Überblick
Pessinus war das Hauptkultzentrum der Kybele, der Großen Mutter der Götter – der mächtigsten einheimischen Göttin Anatoliens. Der Kybele-Tempel der Stadt war eines der heiligsten Heiligtümer der antiken Welt, betreut von Eunuchenpriestern, den Galloi, die ekstatische Rituale vollzogen, darunter Selbstkastration als Akt der Hingabe an die Göttin.
Im Jahr 204 BCE, während der verzweifelten Endjahre des Zweiten Punischen Krieges, entsandten die Römer – einer Sibyllinischen Prophezeiung folgend – eine Gesandtschaft nach Pessinus, um den heiligen Stein (Baitylos) der Kybele zu erlangen. Dieser schwarze Meteorit, von dem man glaubte, er verkörpere die Göttin, wurde nach Rom überführt und auf dem Palatin aufgestellt.
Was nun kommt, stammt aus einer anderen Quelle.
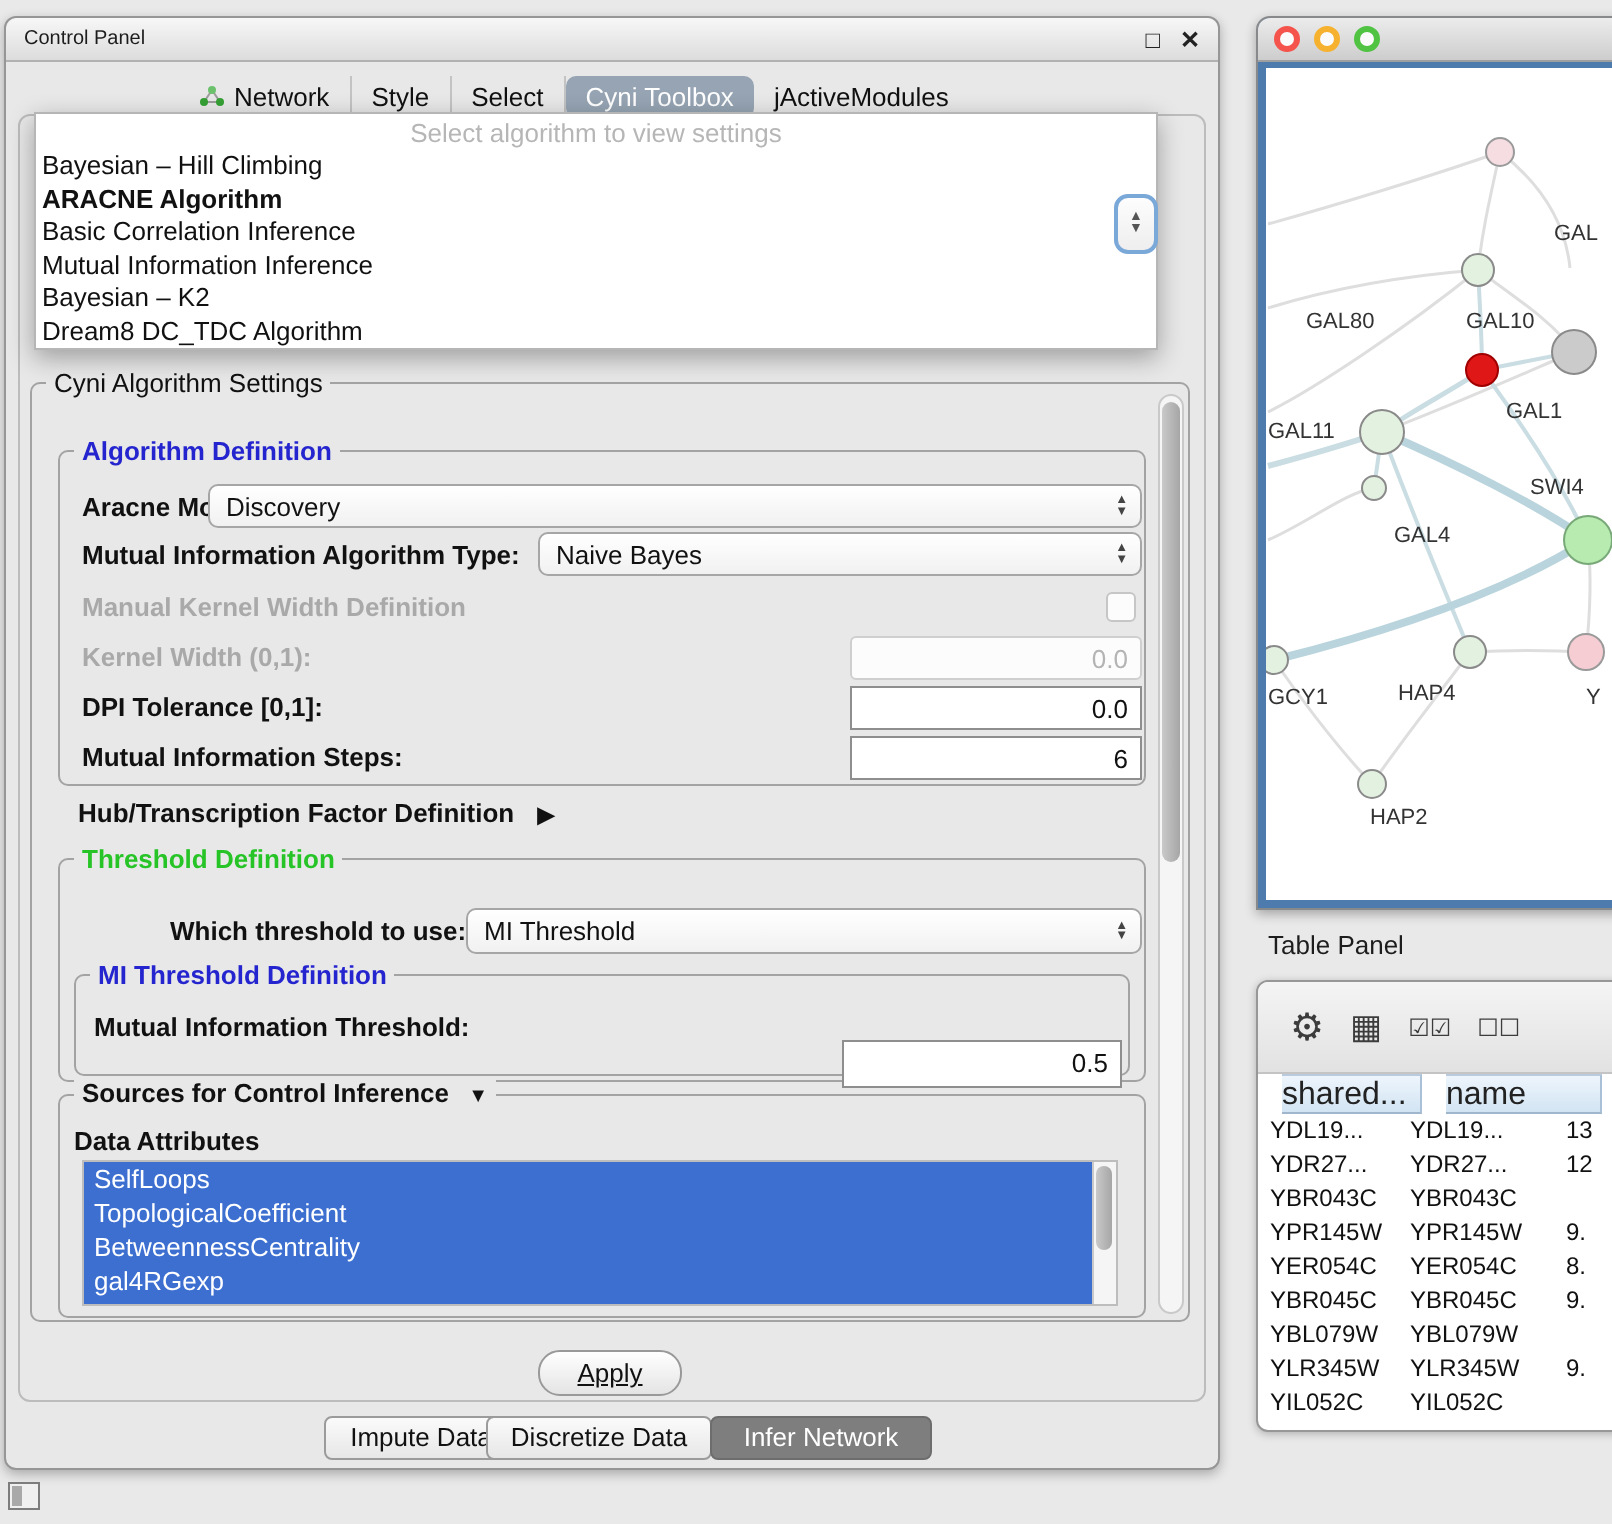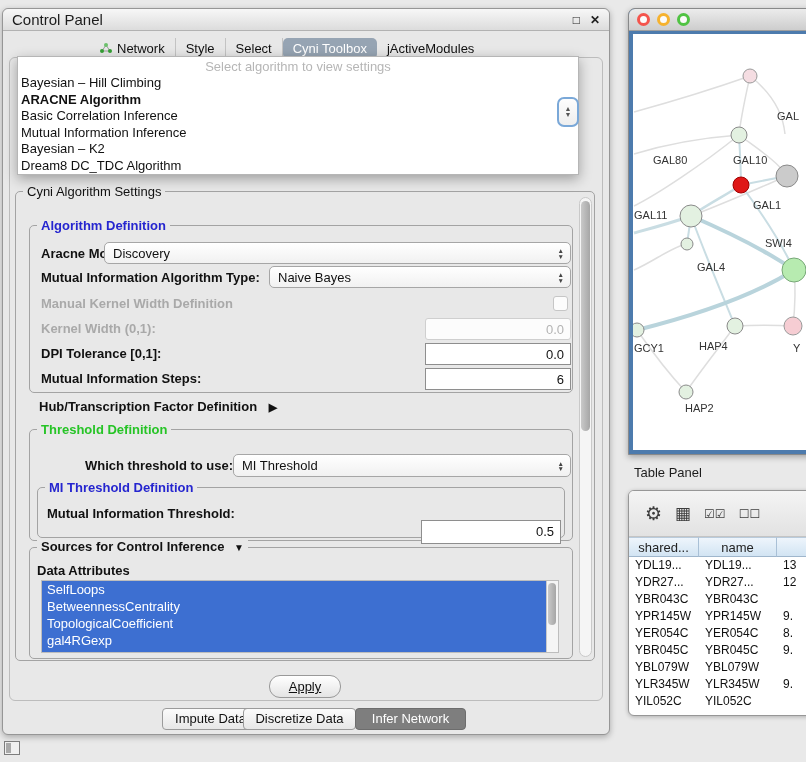"Control Panel" #cp-title { font-size: 15px -> 10px }
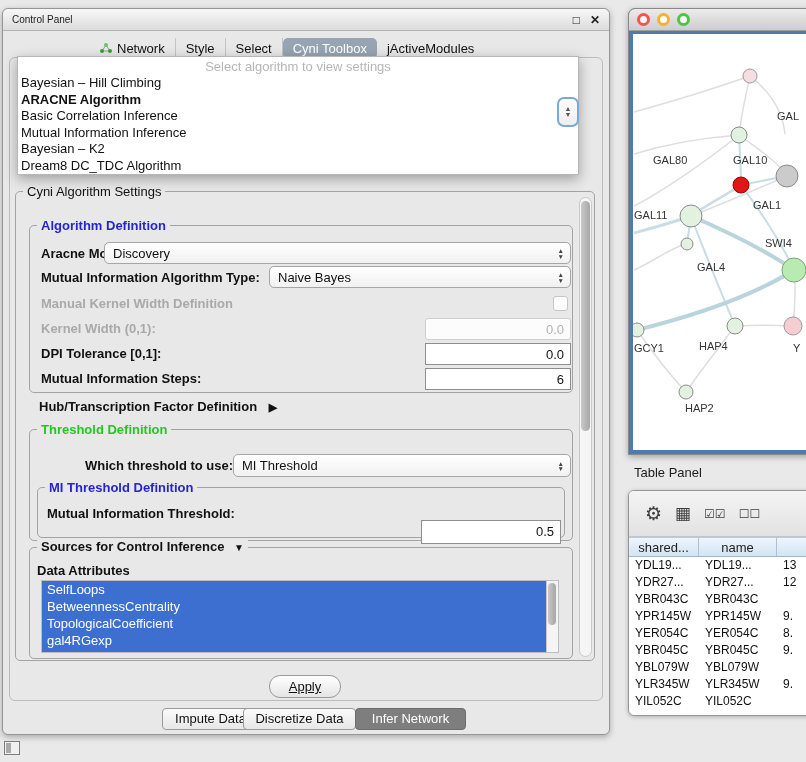"shared..." .hcell { font-size: 13px -> 16px; margin-left: none -> 12px; text-align: center -> none }
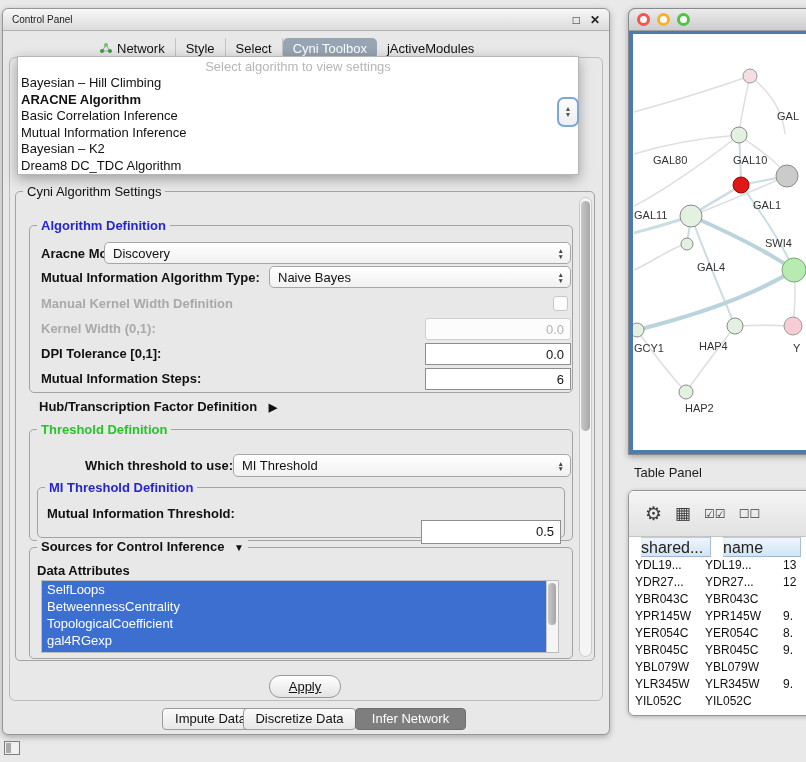"BetweennessCentrality" div.attr-item { order: before "TopologicalCoefficient" -> after "TopologicalCoefficient" }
Dies markierte die offizielle Aufnahme einer anatolischen Gottheit in die römische Staatsreligion.
"Pessinus ist die berühmteste Stadt der Phryger, heilig für die Mutter der Götter."
— Strabo, ca. 7 v. Chr. - 23 n. Chr.
Die Stadt liegt nahe dem heutigen Ballıhisar in der Provinz Eskişehir, im Flussbecken des Sakarya (antiker Sangarios). Unter phrygischer, galatischer und römischer Verwaltung blieb Pessinus ein Pilgerziel. Archäologische Ausgrabungen haben einen großen Tempelkomplex, ein römisches Theater, Säulenstraßen und einen bedeutenden Marktbereich aus der Kaiserzeit freigelegt.
Der Kult der Kybele, der in den phrygischen Hochländern um Pessinus entstand, wurde zu einer der am weitesten verbreiteten Religionen des antiken Mittelmeerraums. Er beeinflusste Mysterienkulte, das frühe Christentum und Konzepte der göttlichen Mutterschaft, die bis heute im religiösen Denken fortbestehen.